:: Exercise input

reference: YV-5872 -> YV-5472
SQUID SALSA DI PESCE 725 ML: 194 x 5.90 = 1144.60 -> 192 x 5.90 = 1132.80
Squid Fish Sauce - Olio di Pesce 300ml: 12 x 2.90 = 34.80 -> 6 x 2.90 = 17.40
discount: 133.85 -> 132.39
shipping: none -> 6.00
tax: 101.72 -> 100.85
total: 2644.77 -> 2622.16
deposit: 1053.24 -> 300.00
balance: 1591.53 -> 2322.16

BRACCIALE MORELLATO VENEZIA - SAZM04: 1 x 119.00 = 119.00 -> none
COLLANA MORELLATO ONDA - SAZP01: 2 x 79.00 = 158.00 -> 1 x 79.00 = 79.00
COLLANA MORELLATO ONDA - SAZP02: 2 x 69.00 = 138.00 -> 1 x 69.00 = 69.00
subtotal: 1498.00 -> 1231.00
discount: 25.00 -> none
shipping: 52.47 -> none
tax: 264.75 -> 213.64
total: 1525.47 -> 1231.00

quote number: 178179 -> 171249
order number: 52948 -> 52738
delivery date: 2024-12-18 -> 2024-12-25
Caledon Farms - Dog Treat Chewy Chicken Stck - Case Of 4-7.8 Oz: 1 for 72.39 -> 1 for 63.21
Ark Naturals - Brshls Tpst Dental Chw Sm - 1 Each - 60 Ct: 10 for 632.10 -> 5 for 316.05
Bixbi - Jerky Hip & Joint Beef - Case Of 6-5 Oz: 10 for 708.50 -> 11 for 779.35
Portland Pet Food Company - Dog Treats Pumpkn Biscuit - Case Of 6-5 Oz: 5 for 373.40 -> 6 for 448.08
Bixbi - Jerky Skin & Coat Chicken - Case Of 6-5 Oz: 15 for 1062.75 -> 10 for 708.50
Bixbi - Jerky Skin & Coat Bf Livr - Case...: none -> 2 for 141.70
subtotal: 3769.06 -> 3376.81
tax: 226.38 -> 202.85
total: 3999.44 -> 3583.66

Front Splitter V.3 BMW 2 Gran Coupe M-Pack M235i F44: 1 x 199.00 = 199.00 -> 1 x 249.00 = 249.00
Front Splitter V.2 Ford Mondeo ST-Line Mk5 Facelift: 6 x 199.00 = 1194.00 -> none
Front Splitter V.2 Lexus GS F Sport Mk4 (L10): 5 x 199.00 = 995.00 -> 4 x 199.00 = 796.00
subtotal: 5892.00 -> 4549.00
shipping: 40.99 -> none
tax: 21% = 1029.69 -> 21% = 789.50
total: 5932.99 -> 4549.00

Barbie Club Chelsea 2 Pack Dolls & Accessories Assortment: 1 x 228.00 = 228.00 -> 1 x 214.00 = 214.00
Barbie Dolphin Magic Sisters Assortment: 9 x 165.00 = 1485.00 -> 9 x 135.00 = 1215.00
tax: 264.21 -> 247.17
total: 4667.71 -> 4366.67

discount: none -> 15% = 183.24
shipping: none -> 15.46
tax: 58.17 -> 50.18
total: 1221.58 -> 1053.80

::::

[Aim of the exercise]:
Transcribe the records above in full, exactly as they stand.

[Completed task]:
reference: YV-5872 -> YV-5472
SQUID SALSA DI PESCE 725 ML: 194 x 5.90 = 1144.60 -> 192 x 5.90 = 1132.80
Squid Fish Sauce - Olio di Pesce 300ml: 12 x 2.90 = 34.80 -> 6 x 2.90 = 17.40
discount: 133.85 -> 132.39
shipping: none -> 6.00
tax: 101.72 -> 100.85
total: 2644.77 -> 2622.16
deposit: 1053.24 -> 300.00
balance: 1591.53 -> 2322.16

BRACCIALE MORELLATO VENEZIA - SAZM04: 1 x 119.00 = 119.00 -> none
COLLANA MORELLATO ONDA - SAZP01: 2 x 79.00 = 158.00 -> 1 x 79.00 = 79.00
COLLANA MORELLATO ONDA - SAZP02: 2 x 69.00 = 138.00 -> 1 x 69.00 = 69.00
subtotal: 1498.00 -> 1231.00
discount: 25.00 -> none
shipping: 52.47 -> none
tax: 264.75 -> 213.64
total: 1525.47 -> 1231.00

quote number: 178179 -> 171249
order number: 52948 -> 52738
delivery date: 2024-12-18 -> 2024-12-25
Caledon Farms - Dog Treat Chewy Chicken Stck - Case Of 4-7.8 Oz: 1 for 72.39 -> 1 for 63.21
Ark Naturals - Brshls Tpst Dental Chw Sm - 1 Each - 60 Ct: 10 for 632.10 -> 5 for 316.05
Bixbi - Jerky Hip & Joint Beef - Case Of 6-5 Oz: 10 for 708.50 -> 11 for 779.35
Portland Pet Food Company - Dog Treats Pumpkn Biscuit - Case Of 6-5 Oz: 5 for 373.40 -> 6 for 448.08
Bixbi - Jerky Skin & Coat Chicken - Case Of 6-5 Oz: 15 for 1062.75 -> 10 for 708.50
Bixbi - Jerky Skin & Coat Bf Livr - Case...: none -> 2 for 141.70
subtotal: 3769.06 -> 3376.81
tax: 226.38 -> 202.85
total: 3999.44 -> 3583.66

Front Splitter V.3 BMW 2 Gran Coupe M-Pack M235i F44: 1 x 199.00 = 199.00 -> 1 x 249.00 = 249.00
Front Splitter V.2 Ford Mondeo ST-Line Mk5 Facelift: 6 x 199.00 = 1194.00 -> none
Front Splitter V.2 Lexus GS F Sport Mk4 (L10): 5 x 199.00 = 995.00 -> 4 x 199.00 = 796.00
subtotal: 5892.00 -> 4549.00
shipping: 40.99 -> none
tax: 21% = 1029.69 -> 21% = 789.50
total: 5932.99 -> 4549.00

Barbie Club Chelsea 2 Pack Dolls & Accessories Assortment: 1 x 228.00 = 228.00 -> 1 x 214.00 = 214.00
Barbie Dolphin Magic Sisters Assortment: 9 x 165.00 = 1485.00 -> 9 x 135.00 = 1215.00
tax: 264.21 -> 247.17
total: 4667.71 -> 4366.67

discount: none -> 15% = 183.24
shipping: none -> 15.46
tax: 58.17 -> 50.18
total: 1221.58 -> 1053.80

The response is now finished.